En este sentido, no debe pasarse por alto la diversidad de elementos estéticos presentes en Tarkovski, un estilo que logra captar eso grandioso que nos rodea y podemos pasar por alto, por ejemplo, en la naturaleza, junto a los sonidos y piezas musicales elegidas. Pero, en esa misma lógica, tenemos la importancia que la película otorga a la voz en off (de Innokenti Smoktunovski), a las poesías (del destacado Arseni Tarkovski, padre del director), así como a los fragmentos de la Divina comedia, los pasajes de Pushkin y las referencias a Chéjov y Dostoyevski. Efectivamente, el conjunto parece ser un encuentro de distintas raíces culturales que se encuentran para intentar explicar esa personalidad individual y colectiva que ya escucha historias sobre un fin de siglo que se acerca inexorablemente.

De hecho, recordemos las bellísimas a la vez que misteriosas escenas donde el aparente protagonista experimenta una suerte de “desmaterialización” y pasa a ser una “presencia”, la intuición tras el resplandor y juegos de cortinas. Estamos entre lo lírico y lo onírico (Kovàcs, B. A., y Szilágyi, A., Les mondes d’Andrei Tarkovski). El espejo es la representación del esfuerzo, totalmente poético, de asomarse a un interior del que, en realidad, desconocemos casi todo. Esta transformación a la inmaterialidad incluso da para la historia y las imágenes de los exiliados españoles, tal vez su única función era ilustrar el dolor (también a escala colectiva) que evidentemente acompaña la biografía a saltos del protagonista.

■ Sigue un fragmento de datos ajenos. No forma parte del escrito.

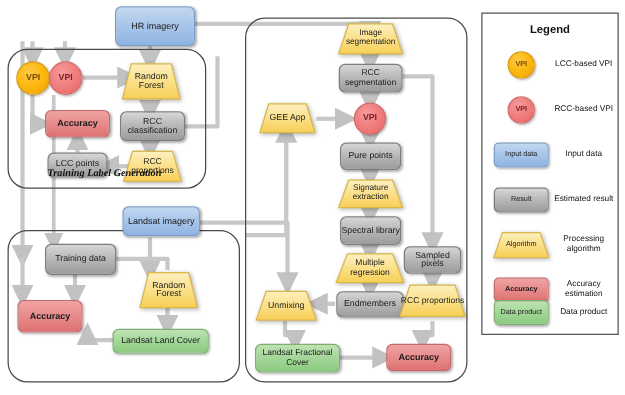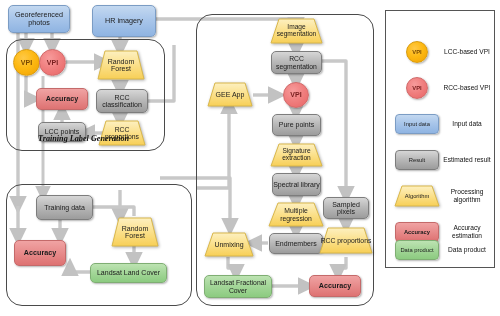"Georeferenced photos" div.node { html: <div>Georeferenced photos</div> -> none }
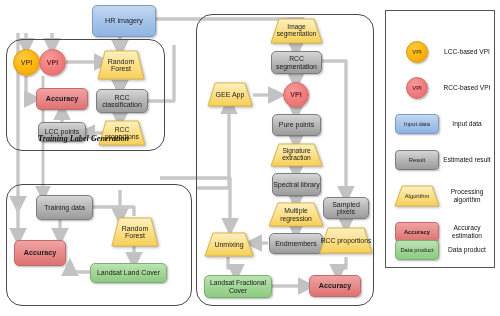"Legend" div.lg-title { html: none -> <div>Legend</div> }
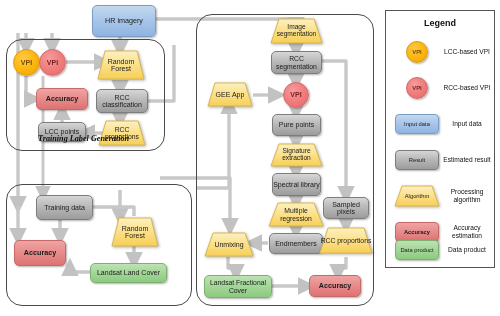"Landsat imagery" div.node { html: none -> <div>Landsat imagery</div> }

Al parecer, vemos la acción de la memoria mezclando emociones y acontecimientos de distintas épocas. Una memoria, naturalmente, fragmentada en múltiples trozos, incluso compuesta por pasajes aportados por otros (como la madre, los exiliados y la propia Historia en forma de guerras y violencias). Es decir, hay cierto hincapié en que el “individuo” no es en y por , sino que es igualmente por las coordenadas que ocupa en su contexto, en la materialidad sociocultural y en el anudamiento de las relaciones sociales (después de todo, no dejamos de hablar de un director de tradición crítica).

Puede que la gran pregunta de la película sea esta: ¿Hasta dónde se extienden realmente las instancias de la psique del personaje? ¿Viene a descubrir que su geografía psicológica tiende a la universalidad? ¿Alexei, como cada uno de nosotros, es un cúmulo de recuerdos y conflictos sin resolver que no respetan las leyes que gobiernan el espacio y el tiempo? Claro, solo la magia del cine permite hacer cosas como el salto transgeneracional. Recordemos esa secuencia maravillosa en medio del campo, justo después del Déjame en paz, yo solo quería ser feliz, donde acompañamos al viaje entre juventud y vejez.

Andréi Tarkovski, el director que hace 50 años lanzó una de las preguntas fundamentales con El espejo: ¿Qué es el presente, un eco del pasado? ¿Y los recuerdos? ¿Son las piedras para construir una sensación de totalidad o son el peso de una crónica hecha de paisajes fragmentados, por tanto, colmados de dolor y angustia? Y no, esto no se trata de la engañosa búsqueda de felicidad, tan solo de una impresión, la intuición más o menos coherente, acerca de la existencia de un algo perdido que podría explicarlo todo; en otras palabras, que podría hablarnos sobre nosotros, en los sueños nocturnos y en las fantasías diurnas.

Hace 50 años fue estrenada El espejo, de Andréi Tarkovski.